# LISTED RECORDS
=-=-=

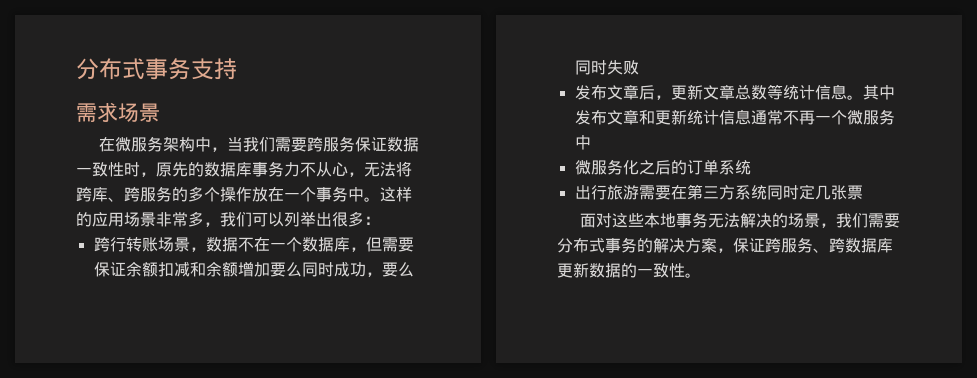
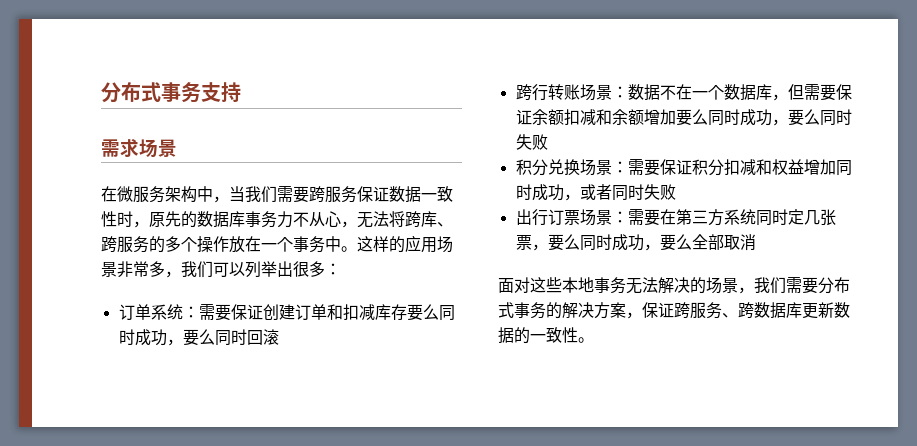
(380, 220) none -> [118,304,455,321] [118,329,279,346] // 订单系统：需要保证创建订单和扣减库存要么同时成功，要么同时回滚
[189,247,206,252] ， -> [611,86,628,98] ：
[574,84,895,100] [574,109,895,125] [574,135,591,150] [574,159,751,175] 发布文章后，更新文章总数等统计信息。其中发布文章和更新统计信息通常不再一个微服务中 // 微服务化之后的订单系统 -> [515,159,852,176] [515,184,676,201] 积分兑换场景：需要保证积分扣减和权益增加同时成功，或者同时失败
[606,185,639,200] 旅游 -> [547,209,628,226] 订票场景：
(863, 192) none -> [531,234,756,251] ，要么同时成功，要么全部取消

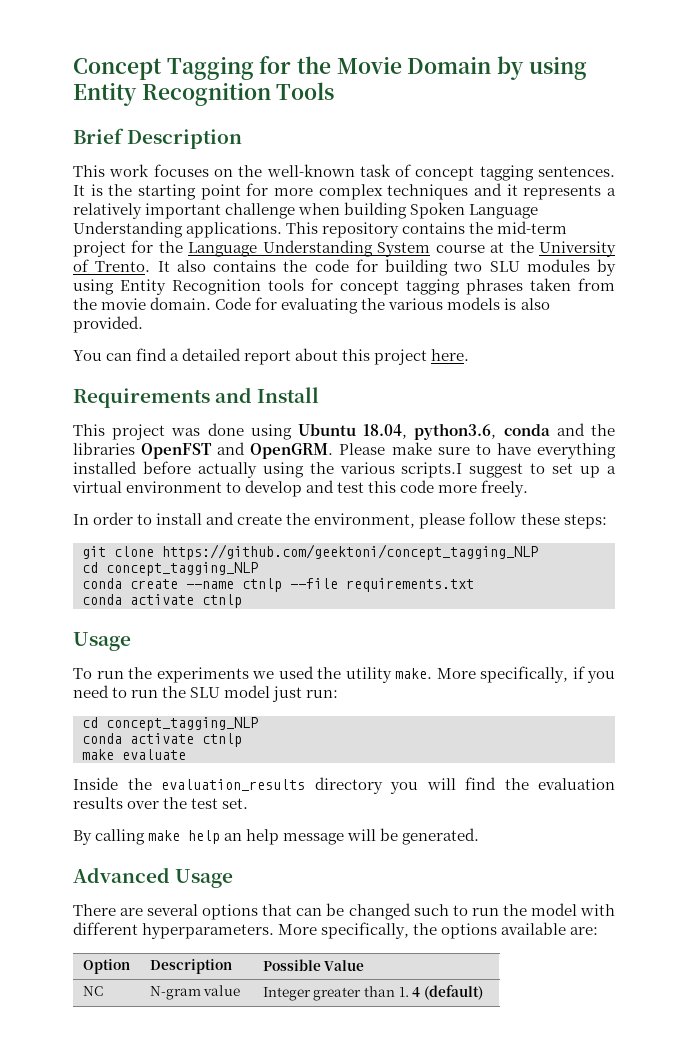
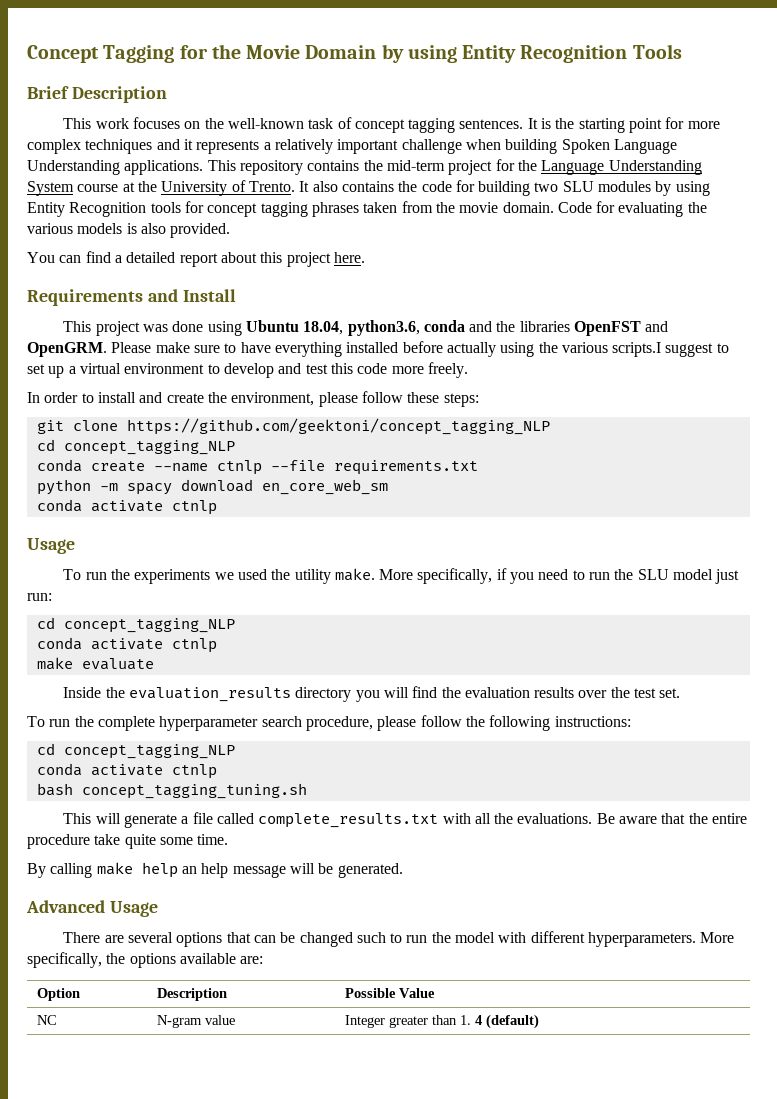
(474, 585) none -> [36,479,388,495] // python -m spacy download en_core_web_sm
(249, 803) none -> [27,715,631,731] [36,743,235,759] [36,763,217,779] [36,783,307,799] [63,812,748,828] [27,834,229,849] // To run the complete hyperparameter search procedure, please follow the following instructions: // cd concept_tagging_NLP // conda activate ctnlp // bash concept_tagging_tuning.sh // This will generate a file called complete_results.txt with all the evaluations. Be aware that the entire procedure take quite some time.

=-=-=

Quote, exactly and only, the lines from the first line of the data above through the line containing "(474, 585) none". The pictures do not belong in it.

(380, 220) none -> [118,304,455,321] [118,329,279,346] // 订单系统：需要保证创建订单和扣减库存要么同时成功，要么同时回滚
[189,247,206,252] ， -> [611,86,628,98] ：
[574,84,895,100] [574,109,895,125] [574,135,591,150] [574,159,751,175] 发布文章后，更新文章总数等统计信息。其中发布文章和更新统计信息通常不再一个微服务中 // 微服务化之后的订单系统 -> [515,159,852,176] [515,184,676,201] 积分兑换场景：需要保证积分扣减和权益增加同时成功，或者同时失败
[606,185,639,200] 旅游 -> [547,209,628,226] 订票场景：
(863, 192) none -> [531,234,756,251] ，要么同时成功，要么全部取消

(474, 585) none -> [36,479,388,495] // python -m spacy download en_core_web_sm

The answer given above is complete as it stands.